For as long as you could remember, Tyler Vanson had been your dad.
He wasn’t loud or showy. He didn’t know how to braid your hair properly, and he burnt pancakes more often than he cooked them right, but he tried. He sat through your nightmares when you were little, played you old songs in the car he claimed were “classics,” and never forgot a single one of your birthdays. You still remembered the first time you broke your arm — how he rushed across town without shoes on, how he didn’t flinch when the nurse asked if he was your biological father. He just looked at you, gripped your hand, and said, “I’m her dad.”
That was all you needed.
Your life with him wasn’t luxurious, but it was safe. Warm. You never thought to question it.
Until the folder.
It wasn’t even hidden. You found it while digging through a pile of old school papers and records in the hall closet. Just a plain beige file with the government seal stamped on the corner and a typed label: 73B. You thought it was a tax document. Or something boring.
Inside: a medical scan with a strange barcode. A list of “developmental observations.” A birth certificate missing a hospital name, with a long alphanumeric chain instead of a surname.
And a letter:
“Subject 73B has demonstrated appropriate emotional bonding with Guardian 2918 (Vanson, Tyler). Observation will continue as scheduled. Ensure subject remains unaware of origin.”
Your skin had gone cold.
Subject. Guardian. Scheduled.
It didn’t make sense.
You didn’t confront him right away. You sat with it. Let it rot a hole in your chest. Let every memory sour — every birthday cake, every bedtime story, every clumsy hug. You didn’t want to believe it. You didn’t want to be right.
When you finally asked, your voice cracked in half.
“What is file 73B?”
He didn’t answer at first. You watched him freeze, just slightly, like the words had knocked the wind out of him. But then he set down the mug he was holding, leaned back, and looked at you with the kind of expression that made your stomach twist.
“Where did you find that?”
“Does it matter?”
A long pause. He rubbed his eyes. When he finally spoke, his voice was heavy.
“It's nothing. It’s just paperwork.”
“Paperwork that says you’re not my dad?”
He didn’t deny it.
And that’s when you shattered.
You raised your voice, something you almost never did with him. You demanded answers. Who were you? Why did they call you ‘subject’? Why didn’t he tell you?
He just stood there. Still. Like he couldn’t meet your gaze.
“I thought I was your daughter,” you said, trembling.
He reached out for you, but you pulled back, your arms wrapped tightly around yourself. You didn’t want comfort. You wanted truth.
“I will be your dad in every life,” he said, finally. “That’s what you are to me. No matter what they wrote down. No matter where you came from.”
But something in you had already broken.
You stared at him through glassy eyes.
“Were you even my dad in this one?”
You left the room after that. You didn’t want to hear the answer.

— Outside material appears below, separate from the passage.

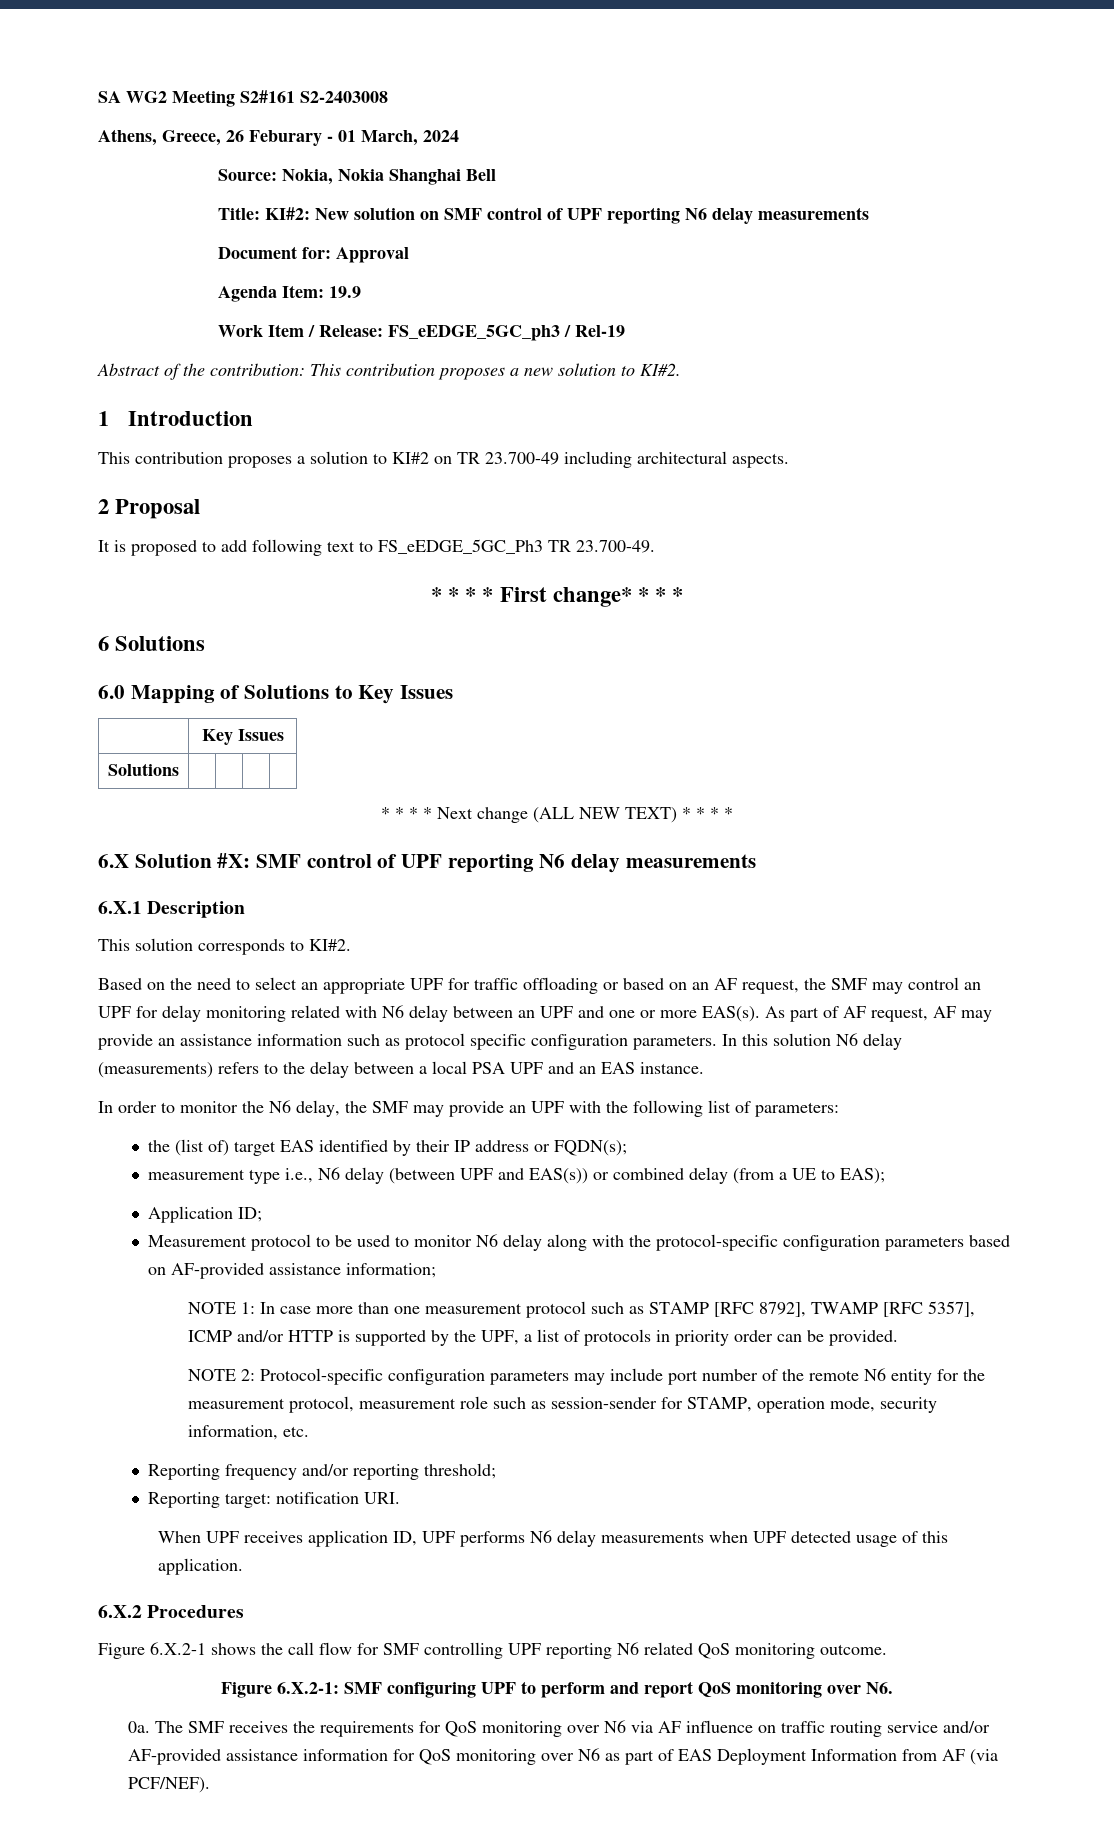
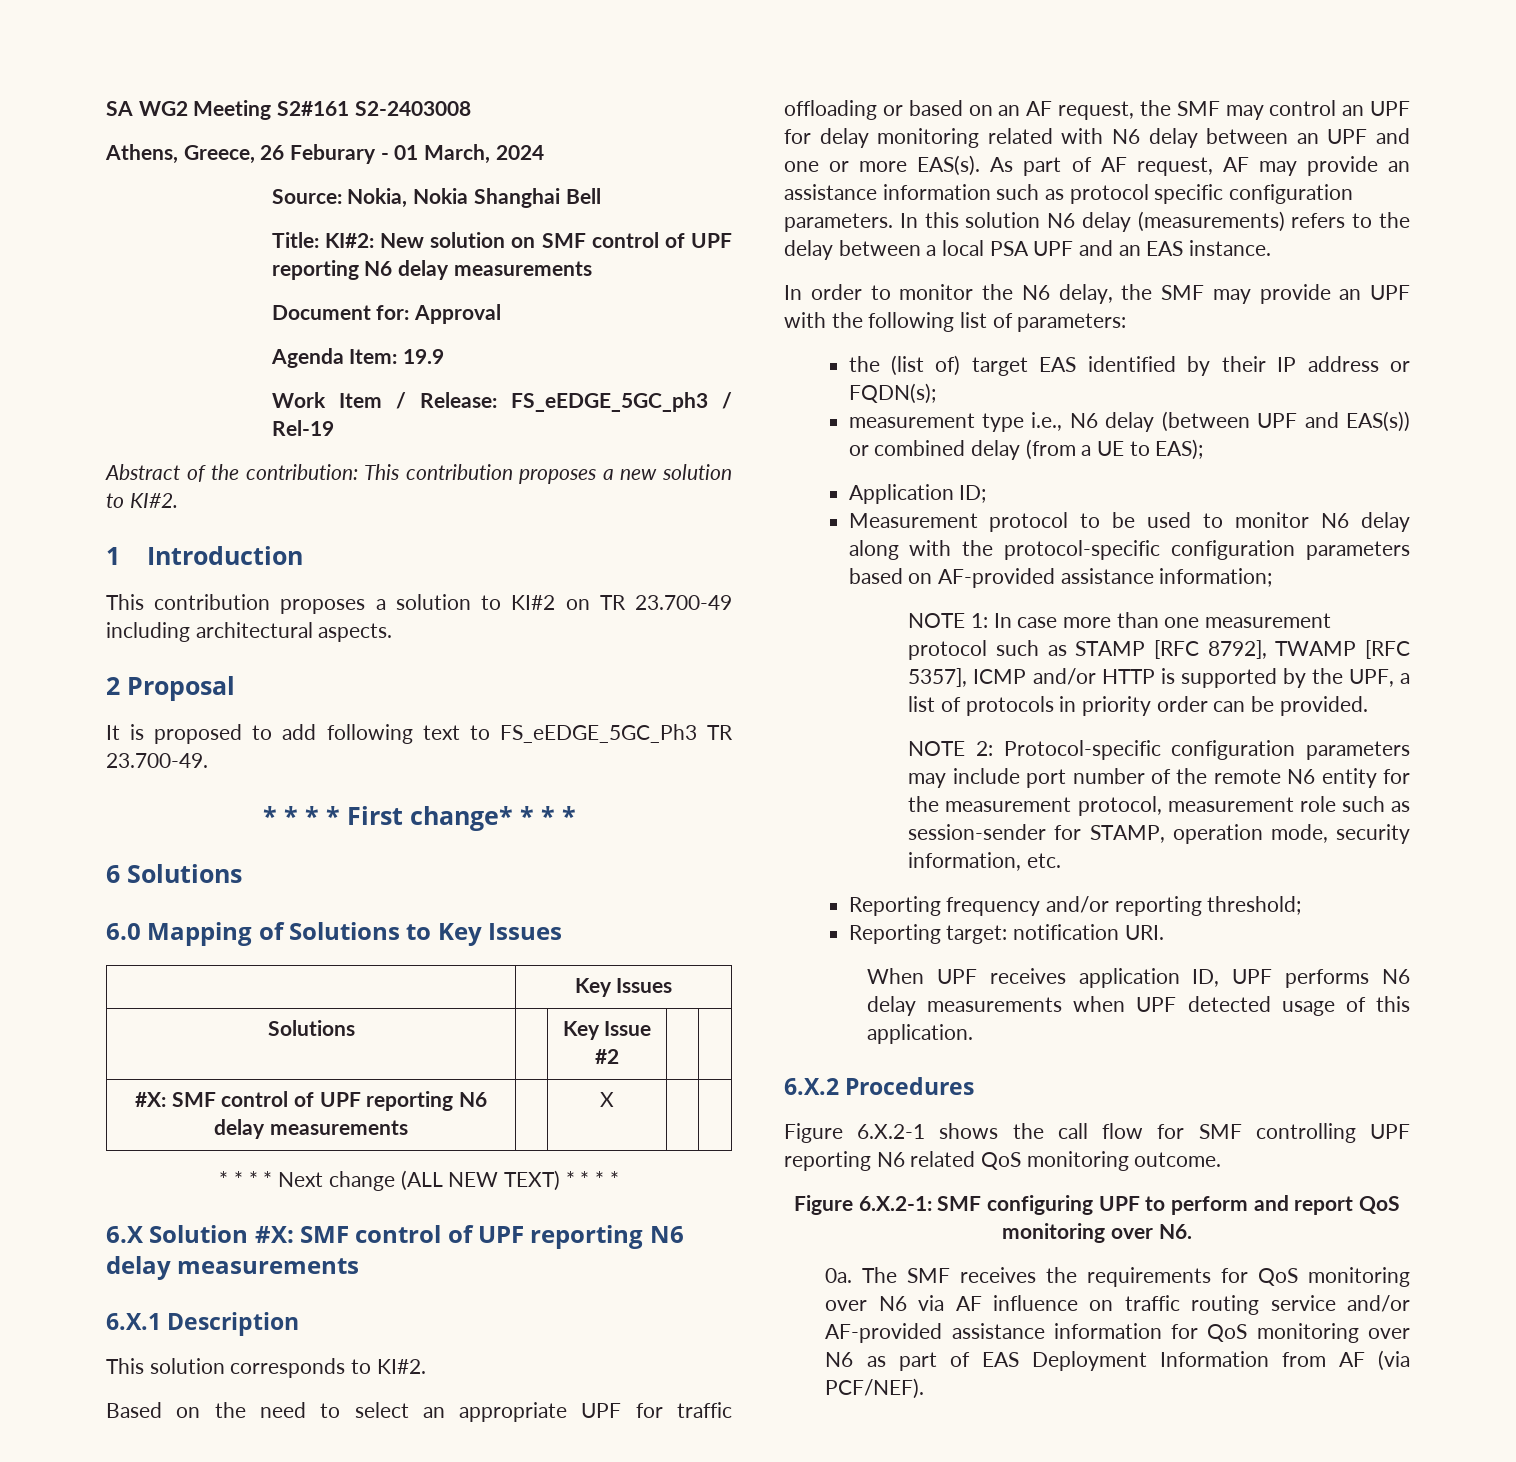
- Solutions | | | |
+ Solutions | | Key Issue #2 | |
+ #X: SMF control of UPF reporting N6 delay measurements | | X | |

You sat on the stairwell, curled up in the dark, the beige folder pressed to your chest. You told yourself maybe it was wrong. Maybe he did love you. Maybe he meant it.
Then you heard him.
He was in the kitchen. You could hear his voice through the wall — not the warm, tired voice you were used to, but clipped and cold.
“…Yes, the subject has been contained. No, she doesn’t know the full extent yet. I’m aware the observation window is closing. I said I’ll handle it.”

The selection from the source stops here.